**Problem description:** From the top of the entries below through the line containing "shipping: 7.83 -> 19.90", return every line exactly as written, please, and stop there.

Segment Start: Given information

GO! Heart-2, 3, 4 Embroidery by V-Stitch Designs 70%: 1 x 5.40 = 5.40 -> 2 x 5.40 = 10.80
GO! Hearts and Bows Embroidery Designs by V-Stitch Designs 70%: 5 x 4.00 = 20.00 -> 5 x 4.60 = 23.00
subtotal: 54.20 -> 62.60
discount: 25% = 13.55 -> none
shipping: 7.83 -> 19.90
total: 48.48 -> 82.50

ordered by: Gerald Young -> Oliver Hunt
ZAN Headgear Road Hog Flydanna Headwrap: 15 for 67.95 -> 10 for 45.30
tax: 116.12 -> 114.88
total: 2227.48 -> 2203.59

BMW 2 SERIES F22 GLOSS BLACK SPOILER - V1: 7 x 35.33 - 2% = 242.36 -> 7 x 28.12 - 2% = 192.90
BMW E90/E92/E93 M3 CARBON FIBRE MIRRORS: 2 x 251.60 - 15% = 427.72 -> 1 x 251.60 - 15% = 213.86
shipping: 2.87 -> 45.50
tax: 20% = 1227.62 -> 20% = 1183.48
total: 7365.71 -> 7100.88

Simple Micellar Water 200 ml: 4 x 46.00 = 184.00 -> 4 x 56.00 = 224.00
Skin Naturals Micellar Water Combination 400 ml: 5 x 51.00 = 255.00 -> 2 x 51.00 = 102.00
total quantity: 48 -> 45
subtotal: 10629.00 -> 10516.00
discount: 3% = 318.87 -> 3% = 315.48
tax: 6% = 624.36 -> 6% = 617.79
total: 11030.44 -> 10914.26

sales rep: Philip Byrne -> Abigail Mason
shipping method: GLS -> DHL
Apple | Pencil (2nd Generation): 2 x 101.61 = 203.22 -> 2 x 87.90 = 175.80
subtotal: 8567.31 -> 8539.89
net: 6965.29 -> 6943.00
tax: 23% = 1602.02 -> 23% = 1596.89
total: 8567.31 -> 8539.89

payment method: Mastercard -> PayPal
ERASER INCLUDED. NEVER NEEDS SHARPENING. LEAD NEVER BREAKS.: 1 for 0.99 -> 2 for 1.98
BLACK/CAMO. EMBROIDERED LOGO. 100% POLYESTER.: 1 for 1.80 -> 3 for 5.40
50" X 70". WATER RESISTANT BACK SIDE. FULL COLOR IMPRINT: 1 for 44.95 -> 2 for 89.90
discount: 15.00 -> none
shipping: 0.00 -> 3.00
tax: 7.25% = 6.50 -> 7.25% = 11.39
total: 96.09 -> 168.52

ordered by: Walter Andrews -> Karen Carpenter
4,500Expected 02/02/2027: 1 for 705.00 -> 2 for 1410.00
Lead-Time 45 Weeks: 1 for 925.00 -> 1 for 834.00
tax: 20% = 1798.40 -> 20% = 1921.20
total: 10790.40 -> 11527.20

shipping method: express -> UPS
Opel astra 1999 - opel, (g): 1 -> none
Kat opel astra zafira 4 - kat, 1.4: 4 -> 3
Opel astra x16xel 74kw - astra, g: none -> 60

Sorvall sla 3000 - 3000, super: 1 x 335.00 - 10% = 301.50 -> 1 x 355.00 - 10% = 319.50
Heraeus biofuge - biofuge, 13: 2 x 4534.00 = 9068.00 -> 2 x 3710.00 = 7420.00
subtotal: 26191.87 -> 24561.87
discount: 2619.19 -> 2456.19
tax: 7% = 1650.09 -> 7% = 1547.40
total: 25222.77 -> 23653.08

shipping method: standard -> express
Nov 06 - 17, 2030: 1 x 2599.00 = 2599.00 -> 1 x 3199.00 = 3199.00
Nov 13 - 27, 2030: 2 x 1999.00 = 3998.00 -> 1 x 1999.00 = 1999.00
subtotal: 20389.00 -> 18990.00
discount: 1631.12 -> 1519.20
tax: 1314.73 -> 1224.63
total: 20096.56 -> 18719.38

Segment End: Given information

**Response:**
GO! Heart-2, 3, 4 Embroidery by V-Stitch Designs 70%: 1 x 5.40 = 5.40 -> 2 x 5.40 = 10.80
GO! Hearts and Bows Embroidery Designs by V-Stitch Designs 70%: 5 x 4.00 = 20.00 -> 5 x 4.60 = 23.00
subtotal: 54.20 -> 62.60
discount: 25% = 13.55 -> none
shipping: 7.83 -> 19.90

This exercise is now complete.